WHAT TO WORK ON: Using the records below, reproduce exactly the lines from the one containing "text: 供学生学习 ->" through the end, and nothing more; skip the images.

(Code change snippets)

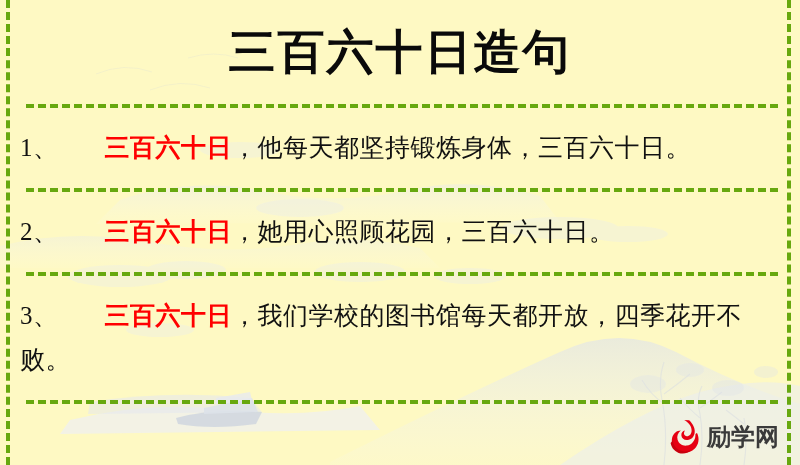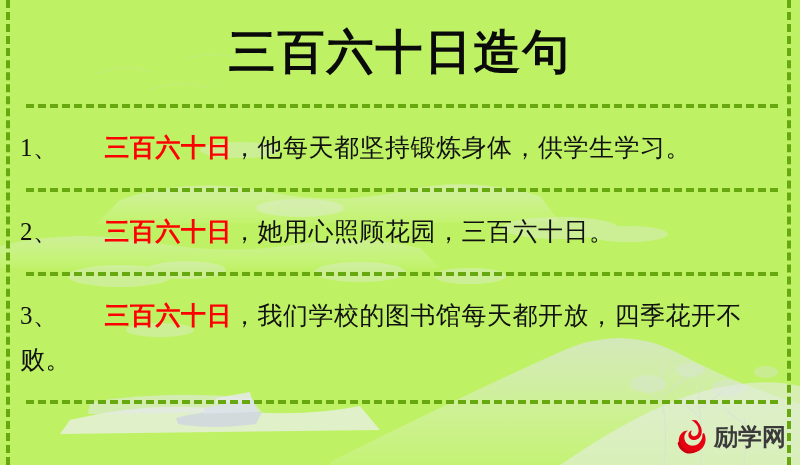"三百六十日造句" #page { background: #bef264 -> #fef9c3 }
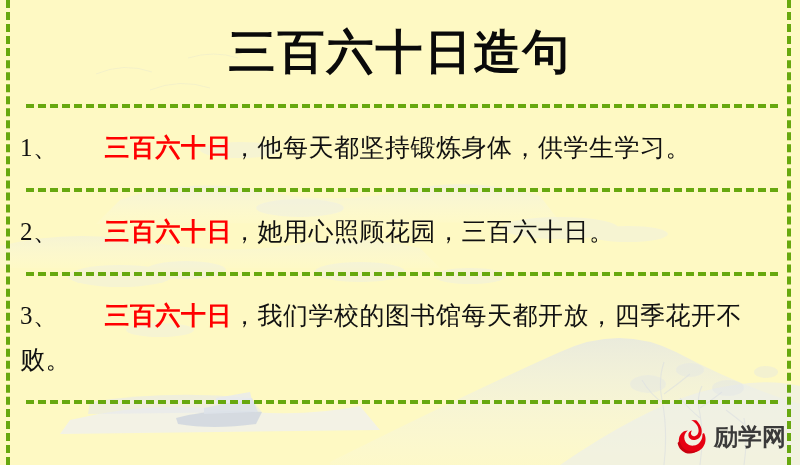"，他每天都坚持锻炼身体，供学生学习。" span.rest { text: 供学生学习 -> 三百六十日 }
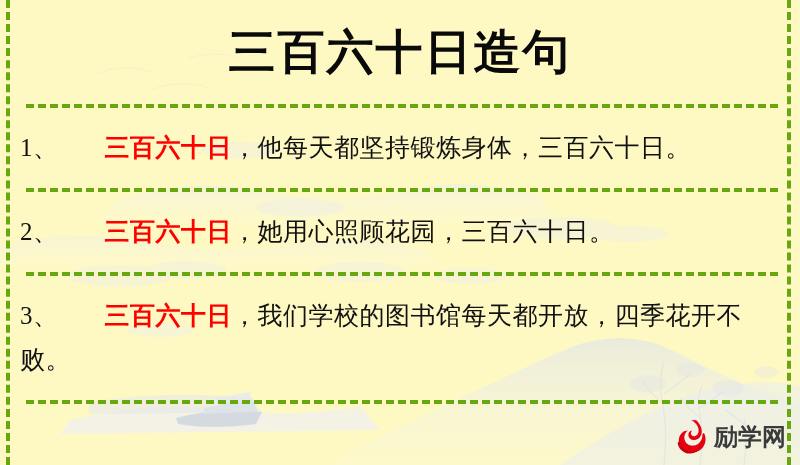"励学网" .logo { justify-content: flex-end -> none }
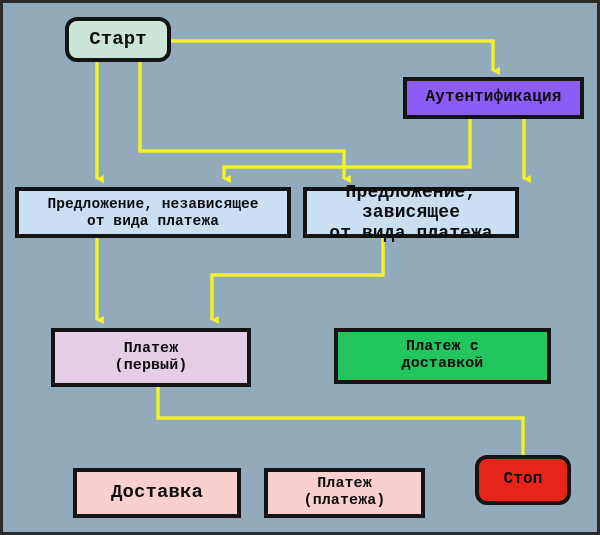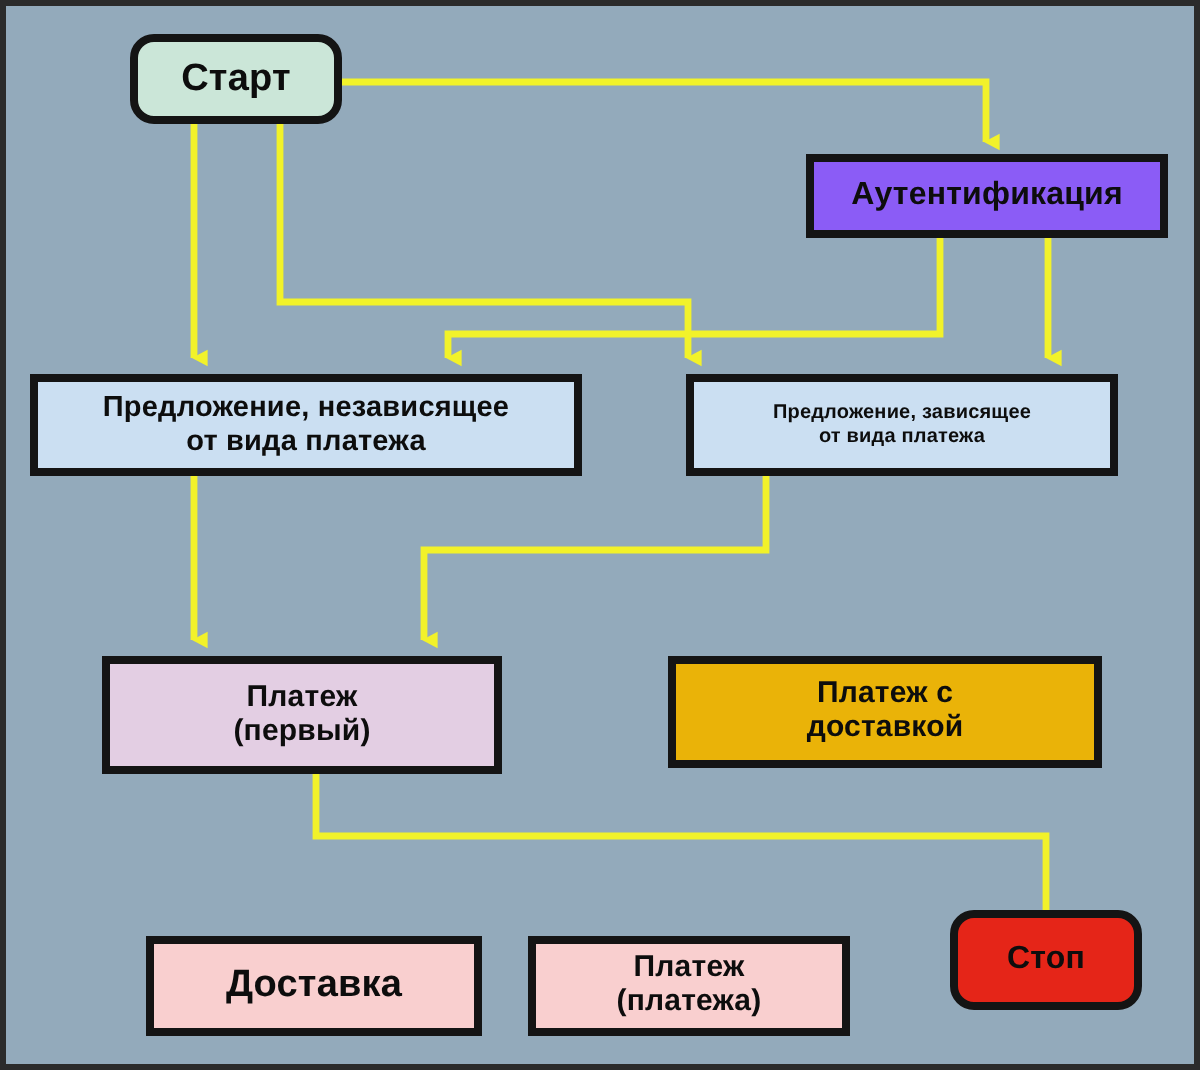"Старт" #canvas { font-family: Liberation Sans, sans-serif -> Liberation Mono, monospace }
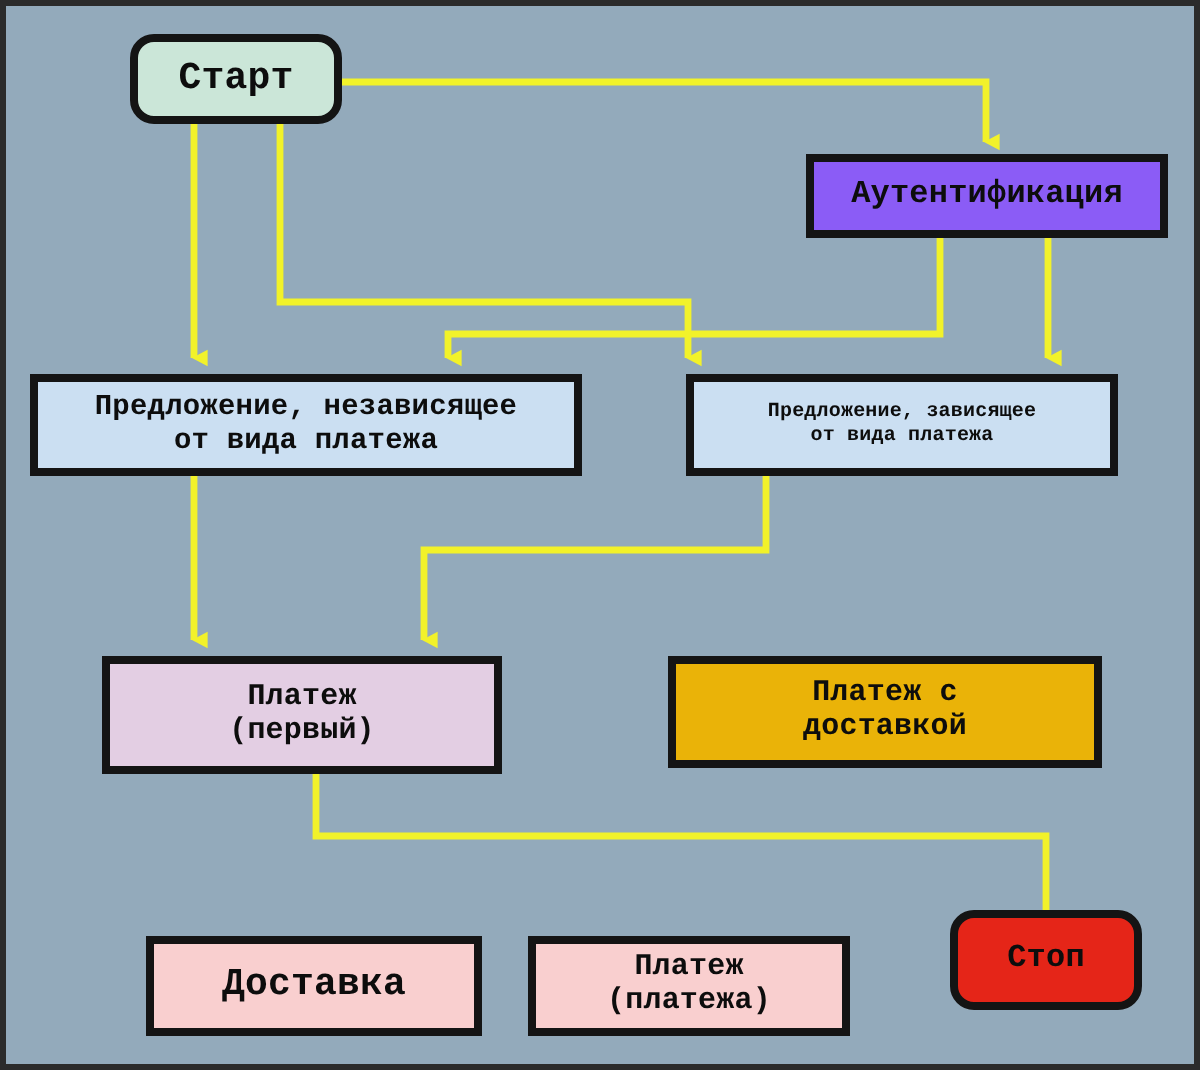"Предложение, зависящее" .n-prop-dep { font-size: 10px -> 18px; margin-left: 40px -> none }
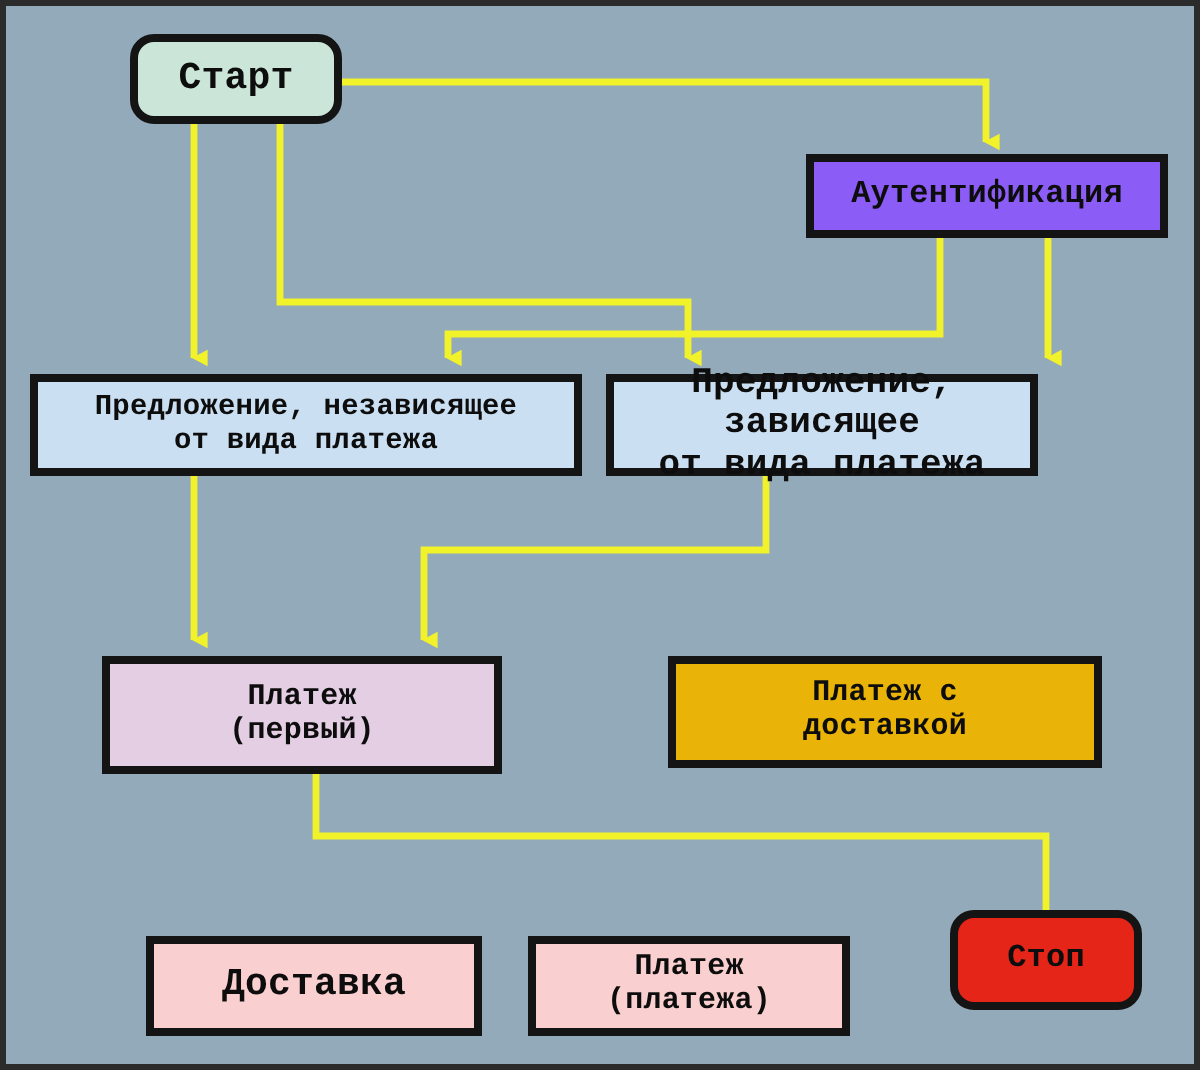"Платеж с" .n-pay-deliv { background: #eab308 -> #22c55e }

SOLUTION FOR THIS EXERCISE:
"，他每天都坚持锻炼身体，供学生学习。" span.rest { text: 供学生学习 -> 三百六十日 }
"励学网" .logo { justify-content: flex-end -> none }
"Старт" #canvas { font-family: Liberation Sans, sans-serif -> Liberation Mono, monospace }
"Предложение, зависящее" .n-prop-dep { font-size: 10px -> 18px; margin-left: 40px -> none }
"Платеж с" .n-pay-deliv { background: #eab308 -> #22c55e }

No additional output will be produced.